Naomi Fitzsimmons Artist looking for an actor to play herself in future performance is grappig en snijdt op speelse wijze dieperliggende thema’s aan over hoe wij kijken naar kunstenaars. Een video toont een auditie waarin zes actrices Naomi moeten spelen voor een jury. Ze hebben wat teksten en een korte bio gekregen om een beeld te vormen van de kunstenares. Maar wie spelen ze nu eigenlijk? Elke actrice geeft haar invulling op basis van de beschikbare info, maar ook vanuit dat reservoir van clichés en persoonlijke ervaringen waar ieder mens uit put.

De resultaten zijn komisch, maar ook veelzeggend.

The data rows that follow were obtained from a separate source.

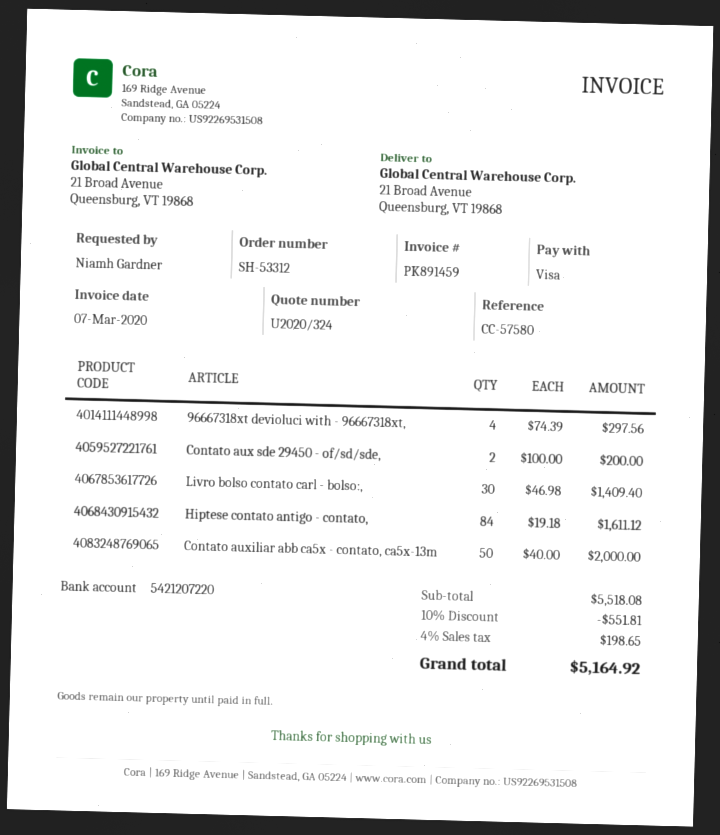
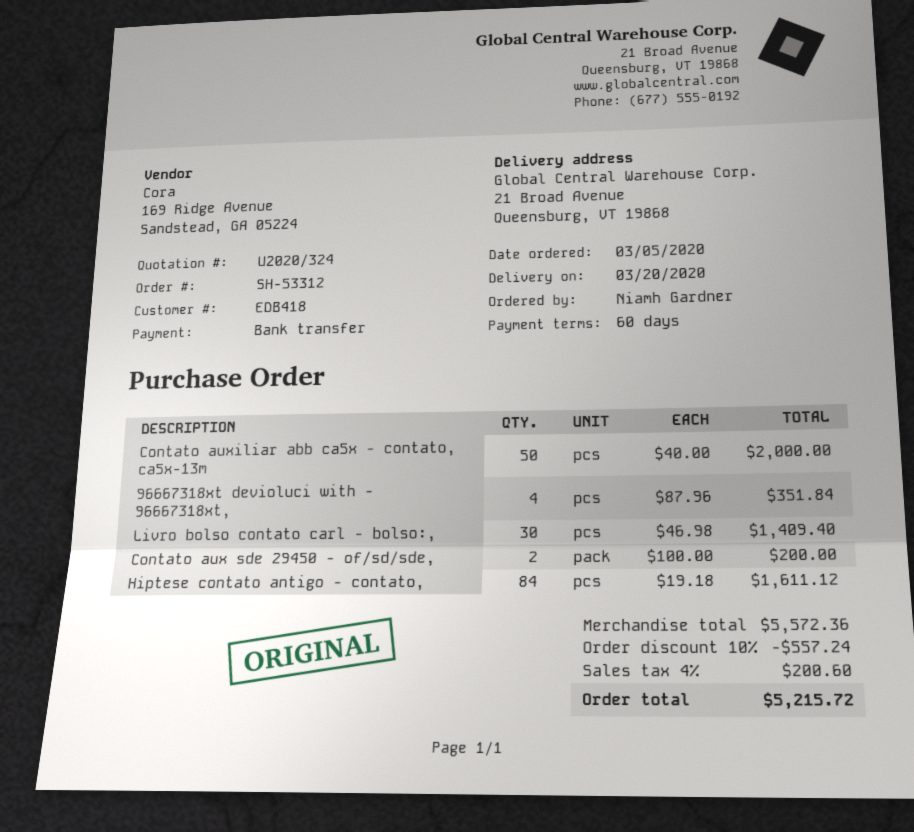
payment method: Visa -> bank transfer
96667318xt devioluci with - 96667318xt,: 4 x 74.39 = 297.56 -> 4 x 87.96 = 351.84
subtotal: 5518.08 -> 5572.36
discount: 10% = 551.81 -> 10% = 557.24
tax: 4% = 198.65 -> 4% = 200.60
total: 5164.92 -> 5215.72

Een meisje die zich emotioneel uitlaat alsof creativiteit altijd gepaard moet gaan met overdreven gevoeligheid. Een andere actrice is juist meer ingetogen en komt over als een excentrieke eenling. En zo worden we geconfronteerd met hoe acteurs te werk gaan. Net als voor kunstenaars hebben wij voor die groep evengoed een innerlijke vergaarpak van verwachtingen en vooroordelen die onze perceptie beïnvloeden.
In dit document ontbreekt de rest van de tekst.